Joël Polomski déploie un récit initiatique où l’héroïne découvre, dans les ténèbres de la caverne, les traces d’un passé révélateur. Cette grotte-sanctuaire, évocation directe de la grotte Cosquer, devient un personnage à part entière. Les peintures rupestres et les vestiges qu’Alba y contemple lui révèlent l’existence d’autres femmes, libres et respectées, remettant en question l’ordre patriarcal de sa tribu. Cette dimension archéologique, rigoureusement documentée grâce à la collaboration avec Luc Vanrell, spécialiste reconnu de la grotte Cosquer, confère à la BD une authenticité saisissante.

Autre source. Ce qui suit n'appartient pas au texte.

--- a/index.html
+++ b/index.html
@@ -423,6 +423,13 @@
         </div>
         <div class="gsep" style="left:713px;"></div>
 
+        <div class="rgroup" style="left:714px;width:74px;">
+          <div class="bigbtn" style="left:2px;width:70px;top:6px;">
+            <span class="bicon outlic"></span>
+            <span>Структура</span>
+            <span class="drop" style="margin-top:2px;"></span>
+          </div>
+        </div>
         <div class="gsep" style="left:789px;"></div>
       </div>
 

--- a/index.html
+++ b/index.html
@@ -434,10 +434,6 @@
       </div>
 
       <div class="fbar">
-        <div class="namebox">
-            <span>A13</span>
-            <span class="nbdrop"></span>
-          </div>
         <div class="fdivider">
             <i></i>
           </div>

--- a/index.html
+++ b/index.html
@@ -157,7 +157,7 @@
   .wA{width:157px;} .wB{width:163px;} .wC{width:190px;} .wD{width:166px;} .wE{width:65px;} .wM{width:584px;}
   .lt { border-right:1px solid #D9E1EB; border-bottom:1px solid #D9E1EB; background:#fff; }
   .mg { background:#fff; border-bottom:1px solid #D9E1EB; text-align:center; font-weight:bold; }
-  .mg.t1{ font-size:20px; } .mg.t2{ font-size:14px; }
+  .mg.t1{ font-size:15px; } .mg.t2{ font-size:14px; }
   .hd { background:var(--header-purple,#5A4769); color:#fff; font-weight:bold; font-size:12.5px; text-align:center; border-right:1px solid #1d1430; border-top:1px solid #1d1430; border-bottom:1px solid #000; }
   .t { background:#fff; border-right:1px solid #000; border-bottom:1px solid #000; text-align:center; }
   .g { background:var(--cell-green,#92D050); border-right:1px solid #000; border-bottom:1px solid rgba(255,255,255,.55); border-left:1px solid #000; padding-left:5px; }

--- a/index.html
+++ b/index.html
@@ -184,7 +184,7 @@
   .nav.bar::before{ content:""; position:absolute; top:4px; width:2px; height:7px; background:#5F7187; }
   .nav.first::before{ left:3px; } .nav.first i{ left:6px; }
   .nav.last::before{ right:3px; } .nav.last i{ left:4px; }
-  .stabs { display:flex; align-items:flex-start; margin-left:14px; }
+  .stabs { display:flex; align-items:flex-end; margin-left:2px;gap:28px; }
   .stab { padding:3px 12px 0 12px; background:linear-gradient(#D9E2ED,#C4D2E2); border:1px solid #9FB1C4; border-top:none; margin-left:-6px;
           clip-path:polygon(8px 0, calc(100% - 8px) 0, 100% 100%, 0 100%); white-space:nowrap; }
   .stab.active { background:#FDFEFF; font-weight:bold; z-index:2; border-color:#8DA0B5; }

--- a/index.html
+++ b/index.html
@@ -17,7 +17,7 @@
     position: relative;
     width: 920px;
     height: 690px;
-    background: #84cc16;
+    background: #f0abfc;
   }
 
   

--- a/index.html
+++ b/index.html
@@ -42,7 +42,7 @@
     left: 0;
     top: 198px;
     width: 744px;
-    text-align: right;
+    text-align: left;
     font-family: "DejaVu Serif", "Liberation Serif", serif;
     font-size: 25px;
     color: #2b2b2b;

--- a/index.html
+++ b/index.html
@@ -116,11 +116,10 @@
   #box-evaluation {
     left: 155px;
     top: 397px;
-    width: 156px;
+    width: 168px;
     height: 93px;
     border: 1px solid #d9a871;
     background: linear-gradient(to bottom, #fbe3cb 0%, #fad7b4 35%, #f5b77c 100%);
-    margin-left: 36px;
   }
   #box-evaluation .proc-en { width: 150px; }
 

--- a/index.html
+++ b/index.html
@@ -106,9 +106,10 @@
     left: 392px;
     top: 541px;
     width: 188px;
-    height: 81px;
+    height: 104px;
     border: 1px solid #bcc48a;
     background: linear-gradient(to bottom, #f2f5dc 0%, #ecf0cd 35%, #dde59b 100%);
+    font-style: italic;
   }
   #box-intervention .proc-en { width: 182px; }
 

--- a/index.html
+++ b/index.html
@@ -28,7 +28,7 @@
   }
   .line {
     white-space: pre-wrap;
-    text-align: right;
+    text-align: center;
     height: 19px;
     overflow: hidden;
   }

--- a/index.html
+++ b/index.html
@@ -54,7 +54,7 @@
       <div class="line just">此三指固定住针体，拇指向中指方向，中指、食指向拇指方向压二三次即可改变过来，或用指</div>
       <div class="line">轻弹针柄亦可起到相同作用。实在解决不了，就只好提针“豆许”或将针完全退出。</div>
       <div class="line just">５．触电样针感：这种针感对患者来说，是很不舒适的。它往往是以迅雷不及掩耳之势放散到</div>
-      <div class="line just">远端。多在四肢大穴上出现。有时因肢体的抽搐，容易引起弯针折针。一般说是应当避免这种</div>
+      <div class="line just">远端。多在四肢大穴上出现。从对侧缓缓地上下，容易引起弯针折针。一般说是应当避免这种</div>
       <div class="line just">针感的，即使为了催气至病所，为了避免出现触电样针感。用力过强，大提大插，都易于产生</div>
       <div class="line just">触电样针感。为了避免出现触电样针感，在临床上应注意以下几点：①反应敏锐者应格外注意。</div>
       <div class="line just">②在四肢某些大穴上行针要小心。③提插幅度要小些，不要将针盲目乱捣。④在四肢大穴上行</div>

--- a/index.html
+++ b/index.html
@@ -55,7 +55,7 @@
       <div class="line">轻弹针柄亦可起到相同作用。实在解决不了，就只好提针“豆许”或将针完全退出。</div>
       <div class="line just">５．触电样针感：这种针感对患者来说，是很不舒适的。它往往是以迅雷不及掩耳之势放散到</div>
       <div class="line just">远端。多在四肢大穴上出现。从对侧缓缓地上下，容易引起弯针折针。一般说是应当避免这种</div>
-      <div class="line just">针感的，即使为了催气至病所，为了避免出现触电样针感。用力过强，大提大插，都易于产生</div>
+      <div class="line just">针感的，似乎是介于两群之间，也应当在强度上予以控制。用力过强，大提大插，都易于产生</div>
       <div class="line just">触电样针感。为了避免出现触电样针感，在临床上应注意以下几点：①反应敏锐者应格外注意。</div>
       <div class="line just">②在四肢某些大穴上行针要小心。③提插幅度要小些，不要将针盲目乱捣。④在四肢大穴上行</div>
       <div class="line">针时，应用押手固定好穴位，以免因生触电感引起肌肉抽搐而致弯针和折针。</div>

extrait bd Chronique des calanques : La dernière femme

Le dessin de Joël Polomski, caractérisé par une approche picturale et minérale, sublime les paysages des Calanques. Ses tonalités ocres, bleutées et brunes évoquent avec justesse la roche, l’eau et la terre de ce territoire méditerranéen. L’auteur, reconnu pour son travail méticuleux et sa rigueur historique, alterne entre pages contemplatives et séquences dynamiques. Les scènes souterraines révèlent une maîtrise remarquable du clair-obscur, où l’obscurité et la lumière des torches dialoguent dans un jeu de textures presque tactile.

Joël Polomski évite les clichés d’un passé figé pour représenter la préhistoire comme un espace de tensions culturelles et de possibles subversions. Cette vision nuancée fait écho aux récentes découvertes archéologiques démontrant la participation active des femmes à la chasse préhistorique. L’auteur parvient ainsi à questionner la construction des rôles genrés dès les âges les plus anciens, transformant son récit en parabole sur l’émancipation féminine.

La sobriété du texte, souvent réduit au minimum, laisse le dessin porter l’intensité émotionnelle. Cette économie de texte renforce le pouvoir de suggestion de l’œuvre, particulièrement lors de la découverte des peintures pariétales. Joël Polomski offre ainsi une lecture alternative et sensible de la Préhistoire, où la grotte Cosquer devient le symbole d’une mémoire féminine universelle à redécouvrir.

Chronique des calanques : La dernière femme est une BD remarquable, qui allie rigueur scientifique et qui interroge notre rapport aux origines et à l’égalité.